Re: [PATCH] make: implement jobserver and use it to avoid exponential behavior

Lauri Tirkkonen Thu, 14 Nov 2019 07:32:13 -0800

Hi,

thanks for your comments. More responses inline, but I'd like to mention
up front that further testing I've made agrees with you; this isn't
ready by any means. I observed one hang I've yet to debug (very bad),
and the speedups weren't that great in some cases either (more on that
later).

I don't have a new version of the diff fixing the problems (at least not
yet), but I'll try to give a bit more motivation/background for my
changes.

On Thu, Nov 14 2019 15:24:53 +0100, Marc Espie wrote:
> Sorry, I missed your initial message (thanks to naddy@ for telling me about 
> it)
> 
> A jobserver was considered in make before implementing expensive.
> 
> The main reason it was not done that way is that you can't guarantee a
> file descriptor will make it through the intermediate shell.  
> 
> In fact, POSIX doesn't guarantee anything, and a lot of shells actively close
> file descriptors they don't know about.

Yes, I'm aware of this. Other makes seem to do fine though, and they use
the same mechanism of passing file descriptors: leave them open, and
communicate their existence through environment variables.
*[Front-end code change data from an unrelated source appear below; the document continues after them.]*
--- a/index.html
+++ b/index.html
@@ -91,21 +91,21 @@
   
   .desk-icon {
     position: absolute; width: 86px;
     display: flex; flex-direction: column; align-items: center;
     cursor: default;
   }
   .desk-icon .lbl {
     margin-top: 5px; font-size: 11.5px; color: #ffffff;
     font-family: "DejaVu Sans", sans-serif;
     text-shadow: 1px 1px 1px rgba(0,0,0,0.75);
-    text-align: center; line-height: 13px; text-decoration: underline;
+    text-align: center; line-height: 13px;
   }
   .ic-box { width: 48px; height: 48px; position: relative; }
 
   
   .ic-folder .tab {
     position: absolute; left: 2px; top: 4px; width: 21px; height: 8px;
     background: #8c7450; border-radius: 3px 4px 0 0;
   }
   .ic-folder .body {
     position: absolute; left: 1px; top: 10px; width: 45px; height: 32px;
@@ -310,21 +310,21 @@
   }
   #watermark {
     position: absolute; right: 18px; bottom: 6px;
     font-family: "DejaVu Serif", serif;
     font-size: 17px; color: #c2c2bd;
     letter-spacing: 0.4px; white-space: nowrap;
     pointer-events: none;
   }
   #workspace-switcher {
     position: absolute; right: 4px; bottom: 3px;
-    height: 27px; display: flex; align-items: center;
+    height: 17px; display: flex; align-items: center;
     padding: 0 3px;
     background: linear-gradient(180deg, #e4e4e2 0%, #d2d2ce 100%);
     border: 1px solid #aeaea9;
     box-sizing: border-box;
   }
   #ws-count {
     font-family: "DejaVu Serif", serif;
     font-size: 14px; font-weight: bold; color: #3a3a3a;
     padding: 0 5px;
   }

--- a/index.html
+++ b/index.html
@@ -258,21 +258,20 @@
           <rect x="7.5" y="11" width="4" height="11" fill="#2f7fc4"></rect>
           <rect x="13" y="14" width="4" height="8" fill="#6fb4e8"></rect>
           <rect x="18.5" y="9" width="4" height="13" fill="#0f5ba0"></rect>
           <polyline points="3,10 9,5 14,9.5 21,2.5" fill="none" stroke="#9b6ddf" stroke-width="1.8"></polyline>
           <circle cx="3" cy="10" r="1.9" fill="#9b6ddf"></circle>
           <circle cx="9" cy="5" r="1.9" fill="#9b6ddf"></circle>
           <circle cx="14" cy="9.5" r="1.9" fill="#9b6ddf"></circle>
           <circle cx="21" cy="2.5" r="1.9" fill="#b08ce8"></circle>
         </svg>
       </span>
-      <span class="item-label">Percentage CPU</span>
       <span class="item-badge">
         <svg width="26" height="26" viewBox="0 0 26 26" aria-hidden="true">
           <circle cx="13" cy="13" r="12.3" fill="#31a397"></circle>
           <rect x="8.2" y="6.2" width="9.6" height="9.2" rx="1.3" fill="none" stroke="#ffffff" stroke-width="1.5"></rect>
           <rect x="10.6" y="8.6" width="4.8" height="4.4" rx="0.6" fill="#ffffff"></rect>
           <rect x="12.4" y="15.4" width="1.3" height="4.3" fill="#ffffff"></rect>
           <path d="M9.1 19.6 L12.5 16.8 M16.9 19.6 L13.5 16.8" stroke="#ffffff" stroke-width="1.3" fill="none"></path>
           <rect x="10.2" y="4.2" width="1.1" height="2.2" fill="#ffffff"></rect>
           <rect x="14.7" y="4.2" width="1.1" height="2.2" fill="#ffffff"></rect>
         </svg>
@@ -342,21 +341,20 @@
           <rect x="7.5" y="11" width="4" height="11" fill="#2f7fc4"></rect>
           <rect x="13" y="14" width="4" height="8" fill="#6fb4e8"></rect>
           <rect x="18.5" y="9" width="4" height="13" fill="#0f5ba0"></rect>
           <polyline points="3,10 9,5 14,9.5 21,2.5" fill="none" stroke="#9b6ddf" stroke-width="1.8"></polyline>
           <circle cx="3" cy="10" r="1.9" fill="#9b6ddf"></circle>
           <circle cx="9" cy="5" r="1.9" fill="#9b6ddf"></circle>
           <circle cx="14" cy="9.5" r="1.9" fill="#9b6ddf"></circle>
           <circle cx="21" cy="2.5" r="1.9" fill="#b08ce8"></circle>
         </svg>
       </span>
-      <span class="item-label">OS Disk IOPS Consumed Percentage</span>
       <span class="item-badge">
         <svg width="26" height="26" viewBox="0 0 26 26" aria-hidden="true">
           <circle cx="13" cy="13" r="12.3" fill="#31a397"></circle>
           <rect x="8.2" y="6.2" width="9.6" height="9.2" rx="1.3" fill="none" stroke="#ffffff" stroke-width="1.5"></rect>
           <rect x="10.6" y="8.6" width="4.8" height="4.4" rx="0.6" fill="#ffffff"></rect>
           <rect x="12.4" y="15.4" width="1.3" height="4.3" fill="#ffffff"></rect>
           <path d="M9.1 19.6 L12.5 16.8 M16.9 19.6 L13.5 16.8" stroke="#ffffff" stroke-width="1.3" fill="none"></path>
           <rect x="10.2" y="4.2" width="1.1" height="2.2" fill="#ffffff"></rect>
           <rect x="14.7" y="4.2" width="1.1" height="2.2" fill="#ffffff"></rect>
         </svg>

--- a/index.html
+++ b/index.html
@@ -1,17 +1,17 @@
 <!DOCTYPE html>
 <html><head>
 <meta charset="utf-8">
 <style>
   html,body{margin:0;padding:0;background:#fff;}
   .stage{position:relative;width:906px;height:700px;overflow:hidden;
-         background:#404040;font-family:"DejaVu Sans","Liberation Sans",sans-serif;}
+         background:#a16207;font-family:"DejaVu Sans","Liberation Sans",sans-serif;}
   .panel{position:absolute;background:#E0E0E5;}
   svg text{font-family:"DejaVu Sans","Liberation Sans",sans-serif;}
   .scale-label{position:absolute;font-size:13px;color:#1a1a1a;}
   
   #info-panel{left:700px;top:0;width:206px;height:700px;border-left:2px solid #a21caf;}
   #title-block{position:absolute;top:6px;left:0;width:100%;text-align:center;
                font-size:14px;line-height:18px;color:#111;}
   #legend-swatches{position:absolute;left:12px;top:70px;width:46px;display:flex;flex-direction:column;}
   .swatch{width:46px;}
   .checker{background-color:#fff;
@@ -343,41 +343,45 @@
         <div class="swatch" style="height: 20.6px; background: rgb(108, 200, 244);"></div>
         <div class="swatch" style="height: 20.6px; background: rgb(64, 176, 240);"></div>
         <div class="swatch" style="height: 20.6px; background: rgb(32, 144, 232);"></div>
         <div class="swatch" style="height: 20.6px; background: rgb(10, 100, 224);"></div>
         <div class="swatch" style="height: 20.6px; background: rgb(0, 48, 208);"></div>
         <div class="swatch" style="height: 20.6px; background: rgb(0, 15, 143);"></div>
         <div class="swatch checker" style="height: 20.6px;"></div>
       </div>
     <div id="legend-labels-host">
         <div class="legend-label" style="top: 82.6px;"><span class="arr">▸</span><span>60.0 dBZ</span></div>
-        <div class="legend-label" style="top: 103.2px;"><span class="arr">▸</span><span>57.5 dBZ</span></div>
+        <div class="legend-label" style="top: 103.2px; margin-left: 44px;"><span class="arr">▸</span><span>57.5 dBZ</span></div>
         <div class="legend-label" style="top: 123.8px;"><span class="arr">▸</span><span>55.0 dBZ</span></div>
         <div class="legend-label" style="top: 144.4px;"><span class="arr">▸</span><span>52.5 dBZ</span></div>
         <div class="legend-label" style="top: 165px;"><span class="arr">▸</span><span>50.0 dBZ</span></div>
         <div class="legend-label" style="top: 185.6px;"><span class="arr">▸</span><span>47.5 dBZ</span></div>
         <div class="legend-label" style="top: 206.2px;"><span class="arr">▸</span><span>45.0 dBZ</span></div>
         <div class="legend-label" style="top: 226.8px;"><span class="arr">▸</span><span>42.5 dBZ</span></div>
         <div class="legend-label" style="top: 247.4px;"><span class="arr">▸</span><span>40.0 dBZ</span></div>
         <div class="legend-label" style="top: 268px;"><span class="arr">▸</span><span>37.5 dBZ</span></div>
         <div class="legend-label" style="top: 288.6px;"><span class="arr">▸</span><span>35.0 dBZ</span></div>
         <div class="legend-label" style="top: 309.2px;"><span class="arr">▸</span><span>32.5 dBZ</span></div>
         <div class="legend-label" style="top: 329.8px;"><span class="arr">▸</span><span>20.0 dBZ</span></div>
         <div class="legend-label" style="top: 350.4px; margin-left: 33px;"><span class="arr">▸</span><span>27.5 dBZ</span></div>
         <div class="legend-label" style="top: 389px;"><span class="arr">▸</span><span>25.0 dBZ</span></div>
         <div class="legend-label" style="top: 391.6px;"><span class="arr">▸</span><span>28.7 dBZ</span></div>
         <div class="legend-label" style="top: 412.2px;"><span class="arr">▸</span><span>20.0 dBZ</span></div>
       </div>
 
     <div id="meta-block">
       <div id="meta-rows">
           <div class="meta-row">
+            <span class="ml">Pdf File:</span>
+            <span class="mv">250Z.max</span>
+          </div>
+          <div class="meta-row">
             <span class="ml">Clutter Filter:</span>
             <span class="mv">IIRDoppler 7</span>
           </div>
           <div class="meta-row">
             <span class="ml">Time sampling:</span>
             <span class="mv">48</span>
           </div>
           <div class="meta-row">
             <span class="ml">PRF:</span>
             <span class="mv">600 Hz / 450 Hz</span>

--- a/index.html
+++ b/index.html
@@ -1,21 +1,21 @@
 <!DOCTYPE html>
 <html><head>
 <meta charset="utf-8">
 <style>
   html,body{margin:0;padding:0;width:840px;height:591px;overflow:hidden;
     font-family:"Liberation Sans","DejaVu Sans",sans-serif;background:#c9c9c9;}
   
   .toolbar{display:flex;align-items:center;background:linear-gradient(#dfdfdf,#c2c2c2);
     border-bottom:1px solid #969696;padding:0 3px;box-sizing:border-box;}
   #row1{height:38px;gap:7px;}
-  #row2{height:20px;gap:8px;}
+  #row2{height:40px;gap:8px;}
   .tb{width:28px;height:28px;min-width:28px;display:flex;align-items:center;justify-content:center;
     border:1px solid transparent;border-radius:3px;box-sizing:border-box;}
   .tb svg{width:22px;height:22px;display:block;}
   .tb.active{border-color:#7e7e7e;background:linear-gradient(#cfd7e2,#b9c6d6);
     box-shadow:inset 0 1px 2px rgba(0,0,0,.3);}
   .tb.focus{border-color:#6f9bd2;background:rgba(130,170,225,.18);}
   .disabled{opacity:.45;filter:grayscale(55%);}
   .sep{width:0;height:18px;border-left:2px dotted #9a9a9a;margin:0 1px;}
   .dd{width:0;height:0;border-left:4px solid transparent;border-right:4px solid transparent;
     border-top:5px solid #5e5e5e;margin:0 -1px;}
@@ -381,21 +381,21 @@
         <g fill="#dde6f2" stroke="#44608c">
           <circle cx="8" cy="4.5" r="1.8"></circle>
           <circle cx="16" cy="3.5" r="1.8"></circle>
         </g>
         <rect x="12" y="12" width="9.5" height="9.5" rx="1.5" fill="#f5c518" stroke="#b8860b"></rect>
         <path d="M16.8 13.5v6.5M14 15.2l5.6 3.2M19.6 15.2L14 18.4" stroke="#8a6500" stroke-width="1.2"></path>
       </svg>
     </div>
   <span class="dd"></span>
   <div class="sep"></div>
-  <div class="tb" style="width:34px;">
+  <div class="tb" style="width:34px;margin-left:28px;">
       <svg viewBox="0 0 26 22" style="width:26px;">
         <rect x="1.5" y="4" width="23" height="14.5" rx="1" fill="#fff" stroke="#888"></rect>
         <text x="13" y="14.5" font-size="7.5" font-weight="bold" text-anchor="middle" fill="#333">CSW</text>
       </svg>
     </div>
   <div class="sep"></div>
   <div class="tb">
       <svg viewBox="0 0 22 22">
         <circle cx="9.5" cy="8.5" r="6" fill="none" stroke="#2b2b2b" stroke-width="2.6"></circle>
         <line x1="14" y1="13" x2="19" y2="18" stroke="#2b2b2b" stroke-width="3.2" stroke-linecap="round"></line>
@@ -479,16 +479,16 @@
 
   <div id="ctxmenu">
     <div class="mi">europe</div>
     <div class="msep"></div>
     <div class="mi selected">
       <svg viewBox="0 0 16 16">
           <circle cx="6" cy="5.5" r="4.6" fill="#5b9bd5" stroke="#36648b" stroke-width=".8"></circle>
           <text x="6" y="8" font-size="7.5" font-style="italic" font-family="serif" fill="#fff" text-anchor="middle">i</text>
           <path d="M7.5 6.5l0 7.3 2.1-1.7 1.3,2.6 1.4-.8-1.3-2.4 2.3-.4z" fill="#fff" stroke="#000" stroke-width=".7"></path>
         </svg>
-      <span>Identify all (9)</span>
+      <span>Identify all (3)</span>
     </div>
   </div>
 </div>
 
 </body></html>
However, it's a good point; failure to access the fd should fall back to
single-job semantics in the child at that point, and I need to consider
what happens in the top-level make in such a case as well. More testing
is obviously needed.

> Your example is not complicated enough, as your commands mean NO 
> shell will be spawned (everything will pass directly through to 
> submakes, which is BTW a large reason for implementing -C, which cuts 
> down on the number of intermediate processes).

True, the test needs more work. Thanks for pointing it out, I somehow
forgot about the optimization about avoiding a shell while I was writing
the previous mail.

> I'm not sure I like added complexity in that part of make.
> 
> > I haven't yet built the entire tree with this, just cautiously probing
> > the waters first to see if there is interest :)
> 
> I'd like some actual numbers on real world applications: what does it change
> for the actual build through the full source tree.   Areas like perl are where
> the job explosion occurs and where the expensive heuristics got refined.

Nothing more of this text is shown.